> [Task statement]: Using the data that follows, return exactly the lines from the one that contains "Beach Fun Organic" through the one that contains "total: 18787.78 -> 14226.82", ends included.

Difference listings
★ ★ ★

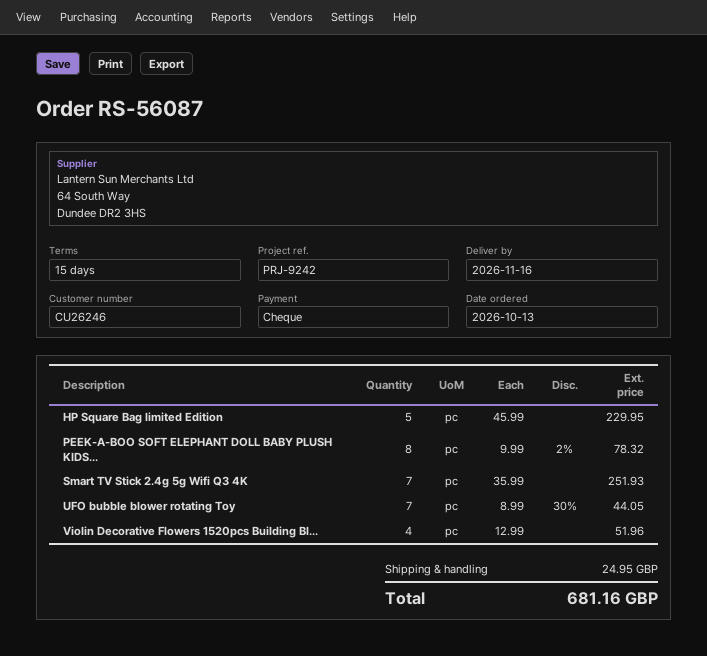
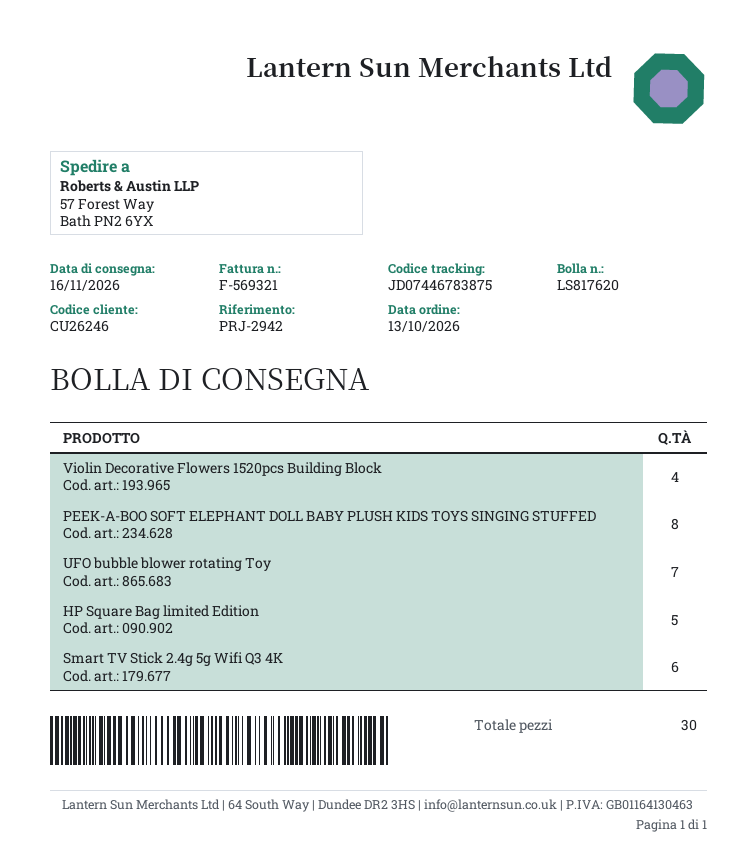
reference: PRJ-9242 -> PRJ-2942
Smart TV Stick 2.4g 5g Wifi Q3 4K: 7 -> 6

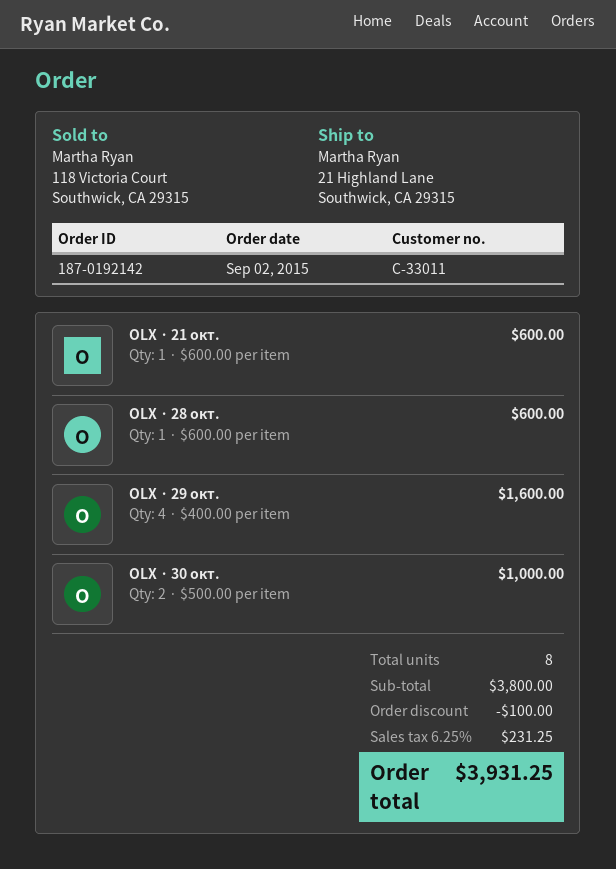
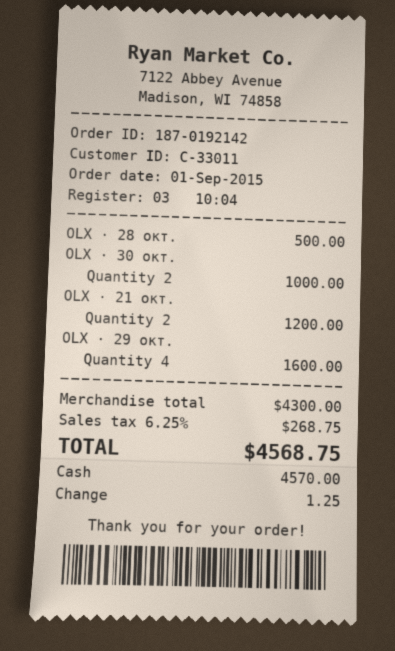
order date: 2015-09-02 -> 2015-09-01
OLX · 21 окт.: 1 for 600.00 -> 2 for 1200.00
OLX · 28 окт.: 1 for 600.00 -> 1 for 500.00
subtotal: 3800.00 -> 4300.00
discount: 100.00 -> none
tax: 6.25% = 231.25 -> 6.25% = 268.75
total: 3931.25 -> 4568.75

★ ★ ★

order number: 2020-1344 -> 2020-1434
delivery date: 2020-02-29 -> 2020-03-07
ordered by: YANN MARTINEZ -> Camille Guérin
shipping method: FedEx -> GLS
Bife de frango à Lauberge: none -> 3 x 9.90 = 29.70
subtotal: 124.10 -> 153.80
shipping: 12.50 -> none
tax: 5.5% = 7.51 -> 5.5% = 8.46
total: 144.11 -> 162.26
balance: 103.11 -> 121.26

★ ★ ★

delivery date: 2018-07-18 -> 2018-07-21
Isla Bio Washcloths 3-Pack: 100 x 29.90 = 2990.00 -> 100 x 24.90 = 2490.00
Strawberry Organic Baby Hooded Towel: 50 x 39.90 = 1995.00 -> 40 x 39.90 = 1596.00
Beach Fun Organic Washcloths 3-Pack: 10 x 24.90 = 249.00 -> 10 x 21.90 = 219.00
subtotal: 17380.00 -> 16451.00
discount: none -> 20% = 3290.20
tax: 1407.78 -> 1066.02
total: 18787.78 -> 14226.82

★ ★ ★

> [Written solution]:
Beach Fun Organic Washcloths 3-Pack: 10 x 24.90 = 249.00 -> 10 x 21.90 = 219.00
subtotal: 17380.00 -> 16451.00
discount: none -> 20% = 3290.20
tax: 1407.78 -> 1066.02
total: 18787.78 -> 14226.82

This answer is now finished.